[[ Data extracts open ]]

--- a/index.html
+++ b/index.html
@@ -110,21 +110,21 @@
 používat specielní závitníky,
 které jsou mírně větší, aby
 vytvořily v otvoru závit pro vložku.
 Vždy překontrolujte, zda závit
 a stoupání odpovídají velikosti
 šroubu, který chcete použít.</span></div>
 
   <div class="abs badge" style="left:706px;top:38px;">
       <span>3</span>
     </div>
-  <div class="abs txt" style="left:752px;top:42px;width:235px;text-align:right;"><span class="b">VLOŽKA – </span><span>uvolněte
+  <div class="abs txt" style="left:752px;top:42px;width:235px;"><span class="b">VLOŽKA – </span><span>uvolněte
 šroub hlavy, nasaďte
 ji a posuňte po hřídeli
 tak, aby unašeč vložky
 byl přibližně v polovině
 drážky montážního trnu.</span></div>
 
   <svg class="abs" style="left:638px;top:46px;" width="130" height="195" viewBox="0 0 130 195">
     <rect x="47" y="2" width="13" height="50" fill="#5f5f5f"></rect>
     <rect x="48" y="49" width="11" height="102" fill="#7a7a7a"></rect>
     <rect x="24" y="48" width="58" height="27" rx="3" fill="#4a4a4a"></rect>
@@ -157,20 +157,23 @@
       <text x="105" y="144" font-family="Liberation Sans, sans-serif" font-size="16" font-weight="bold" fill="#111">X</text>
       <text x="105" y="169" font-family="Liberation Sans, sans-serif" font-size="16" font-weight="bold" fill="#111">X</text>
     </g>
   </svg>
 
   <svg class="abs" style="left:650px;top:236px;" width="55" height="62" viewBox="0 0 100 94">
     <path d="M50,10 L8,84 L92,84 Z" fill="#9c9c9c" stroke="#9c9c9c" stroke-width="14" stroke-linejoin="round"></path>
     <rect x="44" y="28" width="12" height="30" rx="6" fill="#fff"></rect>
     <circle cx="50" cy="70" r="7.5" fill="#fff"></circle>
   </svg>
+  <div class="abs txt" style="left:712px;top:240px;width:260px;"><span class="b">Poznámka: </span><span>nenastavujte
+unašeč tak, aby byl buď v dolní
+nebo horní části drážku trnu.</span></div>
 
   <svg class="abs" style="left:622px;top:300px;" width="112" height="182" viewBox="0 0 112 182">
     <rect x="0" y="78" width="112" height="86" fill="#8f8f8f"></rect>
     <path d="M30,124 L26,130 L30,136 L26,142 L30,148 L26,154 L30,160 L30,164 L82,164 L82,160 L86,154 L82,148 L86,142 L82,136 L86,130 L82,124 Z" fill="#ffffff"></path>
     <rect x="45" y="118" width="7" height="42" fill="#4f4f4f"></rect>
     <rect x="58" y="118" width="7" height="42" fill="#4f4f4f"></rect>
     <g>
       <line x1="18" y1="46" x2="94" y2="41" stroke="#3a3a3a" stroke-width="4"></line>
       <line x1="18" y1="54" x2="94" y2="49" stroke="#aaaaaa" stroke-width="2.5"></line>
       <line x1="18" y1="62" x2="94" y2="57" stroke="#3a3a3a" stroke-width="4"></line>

[[ Data extracts closed ]]

** Required action **
Repeat all of the data shown above, exactly as it appears.

** Solution for this exercise **
--- a/index.html
+++ b/index.html
@@ -110,21 +110,21 @@
 používat specielní závitníky,
 které jsou mírně větší, aby
 vytvořily v otvoru závit pro vložku.
 Vždy překontrolujte, zda závit
 a stoupání odpovídají velikosti
 šroubu, který chcete použít.</span></div>
 
   <div class="abs badge" style="left:706px;top:38px;">
       <span>3</span>
     </div>
-  <div class="abs txt" style="left:752px;top:42px;width:235px;text-align:right;"><span class="b">VLOŽKA – </span><span>uvolněte
+  <div class="abs txt" style="left:752px;top:42px;width:235px;"><span class="b">VLOŽKA – </span><span>uvolněte
 šroub hlavy, nasaďte
 ji a posuňte po hřídeli
 tak, aby unašeč vložky
 byl přibližně v polovině
 drážky montážního trnu.</span></div>
 
   <svg class="abs" style="left:638px;top:46px;" width="130" height="195" viewBox="0 0 130 195">
     <rect x="47" y="2" width="13" height="50" fill="#5f5f5f"></rect>
     <rect x="48" y="49" width="11" height="102" fill="#7a7a7a"></rect>
     <rect x="24" y="48" width="58" height="27" rx="3" fill="#4a4a4a"></rect>
@@ -157,20 +157,23 @@
       <text x="105" y="144" font-family="Liberation Sans, sans-serif" font-size="16" font-weight="bold" fill="#111">X</text>
       <text x="105" y="169" font-family="Liberation Sans, sans-serif" font-size="16" font-weight="bold" fill="#111">X</text>
     </g>
   </svg>
 
   <svg class="abs" style="left:650px;top:236px;" width="55" height="62" viewBox="0 0 100 94">
     <path d="M50,10 L8,84 L92,84 Z" fill="#9c9c9c" stroke="#9c9c9c" stroke-width="14" stroke-linejoin="round"></path>
     <rect x="44" y="28" width="12" height="30" rx="6" fill="#fff"></rect>
     <circle cx="50" cy="70" r="7.5" fill="#fff"></circle>
   </svg>
+  <div class="abs txt" style="left:712px;top:240px;width:260px;"><span class="b">Poznámka: </span><span>nenastavujte
+unašeč tak, aby byl buď v dolní
+nebo horní části drážku trnu.</span></div>
 
   <svg class="abs" style="left:622px;top:300px;" width="112" height="182" viewBox="0 0 112 182">
     <rect x="0" y="78" width="112" height="86" fill="#8f8f8f"></rect>
     <path d="M30,124 L26,130 L30,136 L26,142 L30,148 L26,154 L30,160 L30,164 L82,164 L82,160 L86,154 L82,148 L86,142 L82,136 L86,130 L82,124 Z" fill="#ffffff"></path>
     <rect x="45" y="118" width="7" height="42" fill="#4f4f4f"></rect>
     <rect x="58" y="118" width="7" height="42" fill="#4f4f4f"></rect>
     <g>
       <line x1="18" y1="46" x2="94" y2="41" stroke="#3a3a3a" stroke-width="4"></line>
       <line x1="18" y1="54" x2="94" y2="49" stroke="#aaaaaa" stroke-width="2.5"></line>
       <line x1="18" y1="62" x2="94" y2="57" stroke="#3a3a3a" stroke-width="4"></line>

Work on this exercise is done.